▶

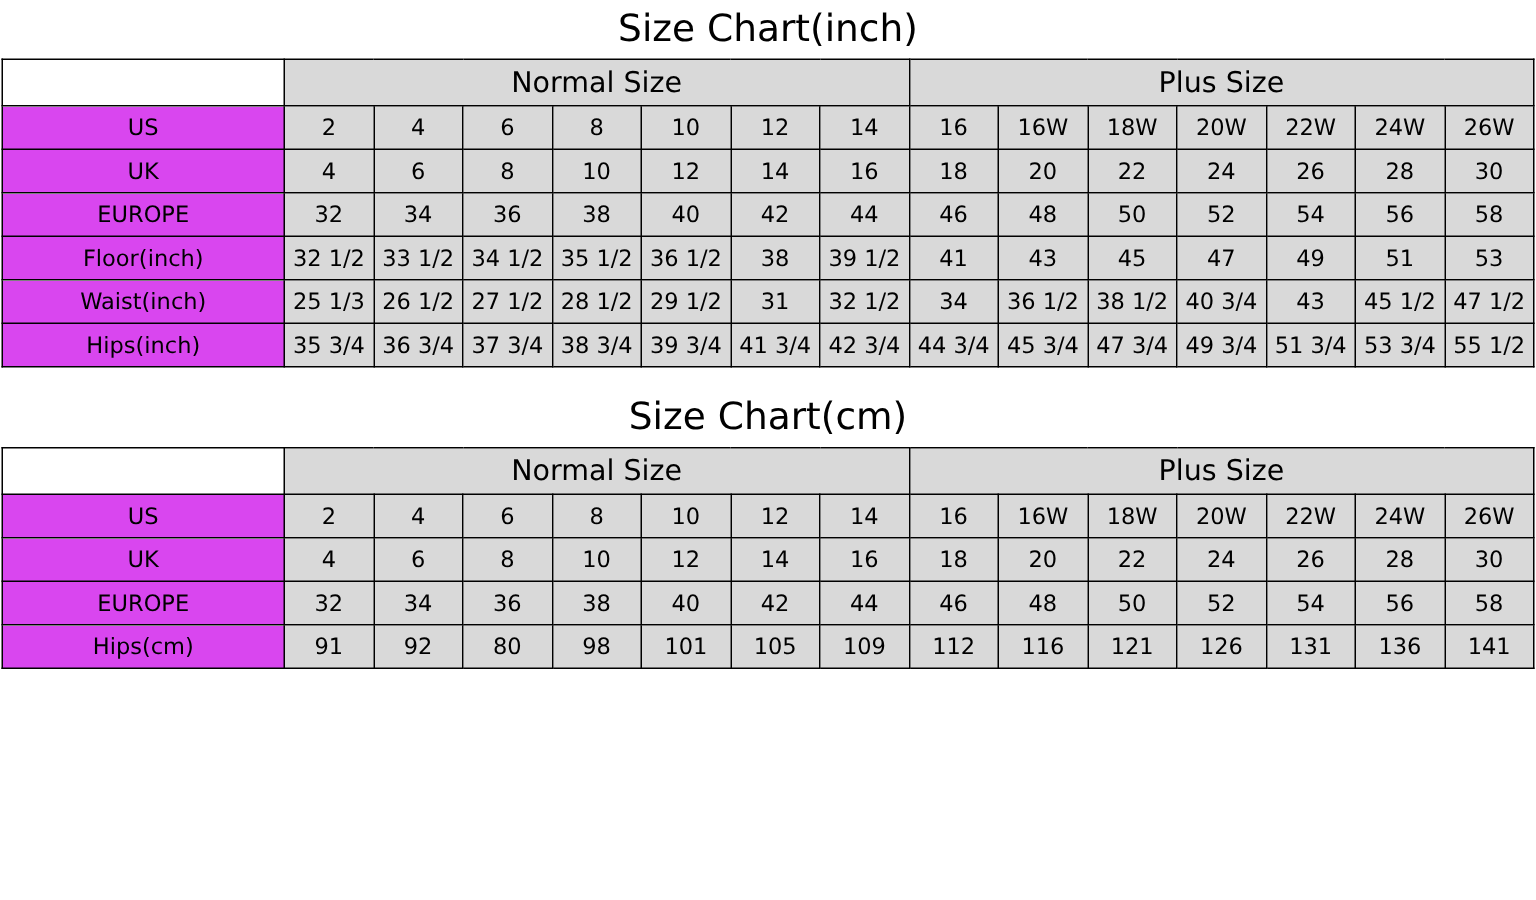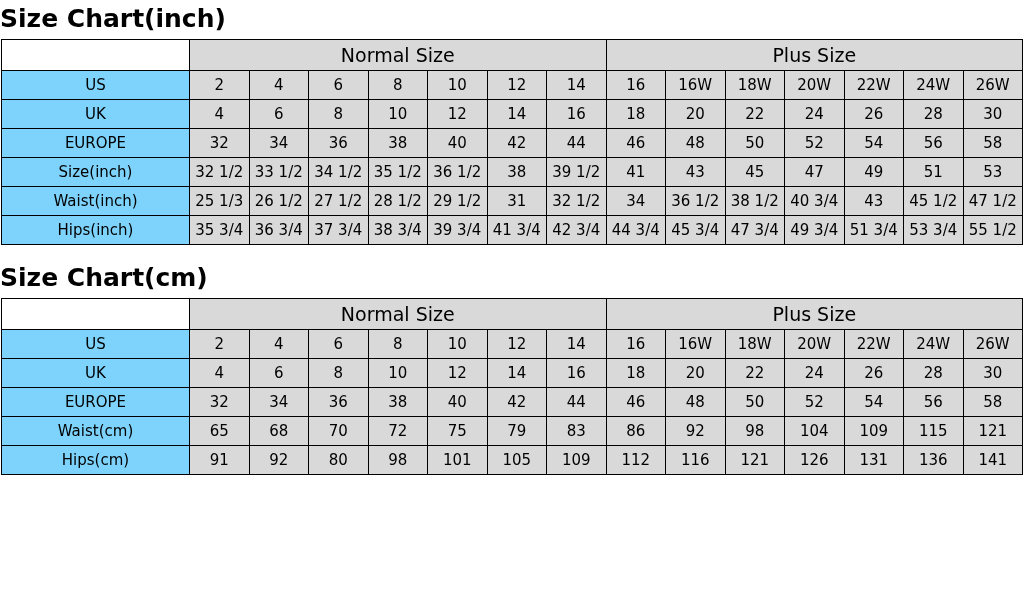--- a/index.html
+++ b/index.html
@@ -25,7 +25,8 @@
     box-sizing: border-box;
   }
   .chart-title {
-    font-weight: bold;
+    text-align: center;
+    font-weight: normal;
     font-size: 25px;
     font-family: "DejaVu Sans", sans-serif;
     letter-spacing: 0px;

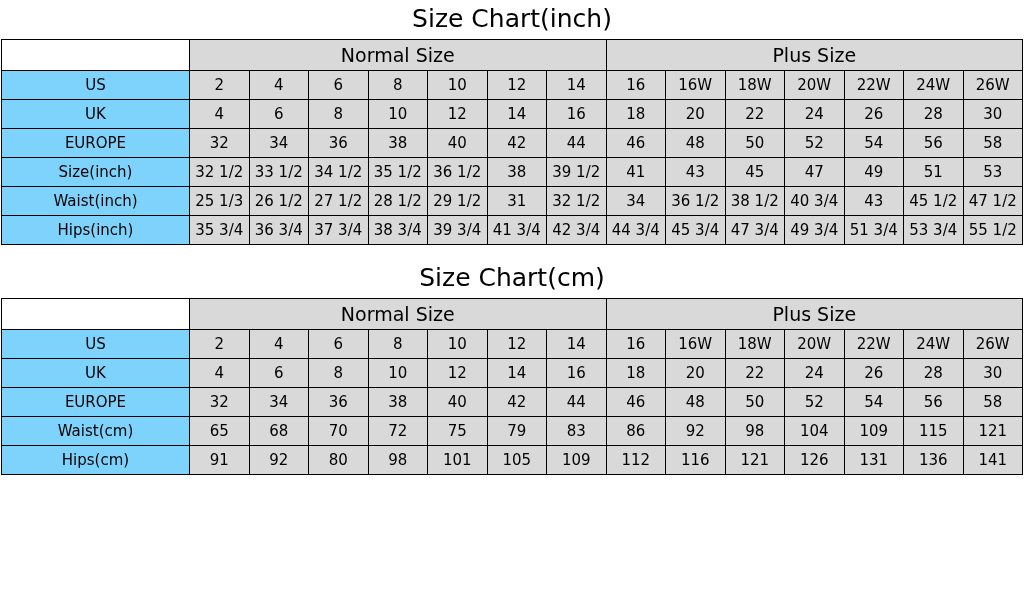--- a/index.html
+++ b/index.html
@@ -53,7 +53,7 @@
     white-space: nowrap;
   }
   table.size-table td.rowhead {
-    background: #7dd3fc;
+    background: #d946ef;
     width: 188px;
     font-size: 15px;
   }

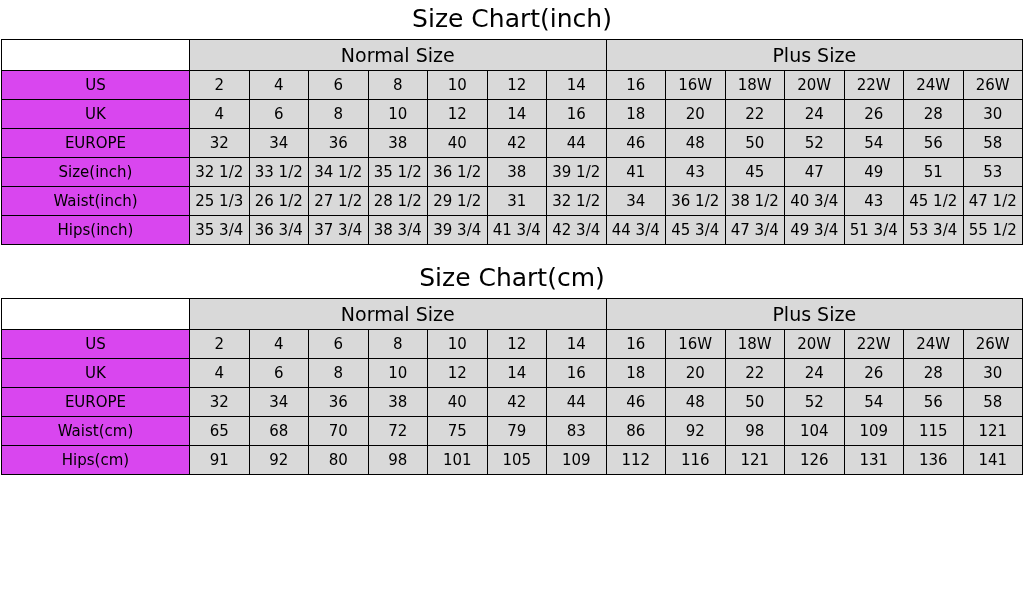--- a/index.html
+++ b/index.html
@@ -139,7 +139,7 @@
             <td class="cell">58</td>
           </tr>
           <tr>
-            <td class="rowhead">Size(inch)</td>
+            <td class="rowhead">Floor(inch)</td>
             <td class="cell">32 1/2</td>
             <td class="cell">33 1/2</td>
             <td class="cell">34 1/2</td>

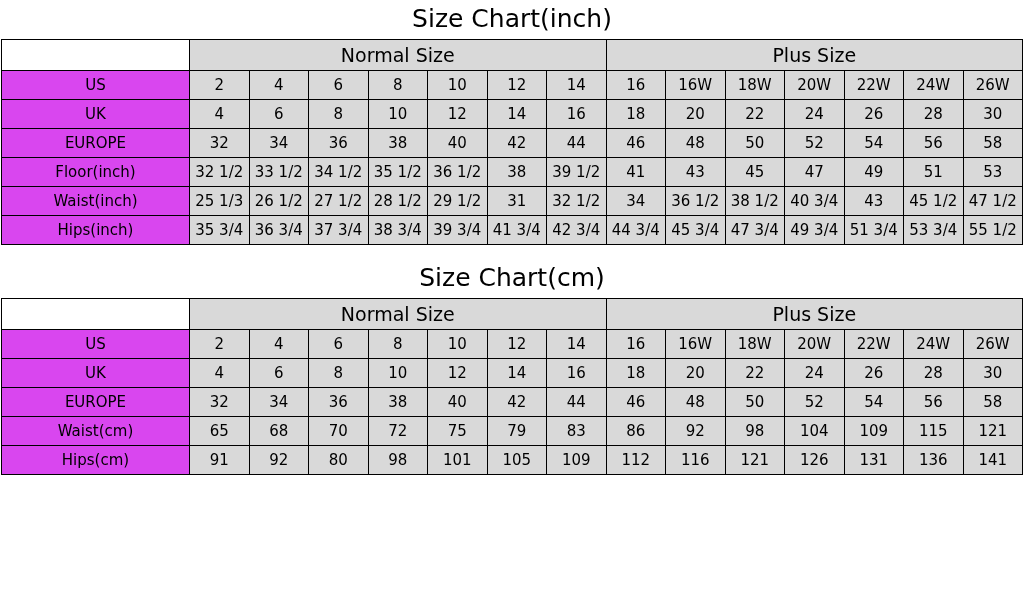--- a/index.html
+++ b/index.html
@@ -256,23 +256,6 @@
             <td class="cell">58</td>
           </tr>
           <tr>
-            <td class="rowhead">Waist(cm)</td>
-            <td class="cell">65</td>
-            <td class="cell">68</td>
-            <td class="cell">70</td>
-            <td class="cell">72</td>
-            <td class="cell">75</td>
-            <td class="cell">79</td>
-            <td class="cell">83</td>
-            <td class="cell">86</td>
-            <td class="cell">92</td>
-            <td class="cell">98</td>
-            <td class="cell">104</td>
-            <td class="cell">109</td>
-            <td class="cell">115</td>
-            <td class="cell">121</td>
-          </tr>
-          <tr>
             <td class="rowhead">Hips(cm)</td>
             <td class="cell">91</td>
             <td class="cell">92</td>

◀

Check the records above line by line and tally those holding the string "inch". Answer with the number only.

■ **Task response**
2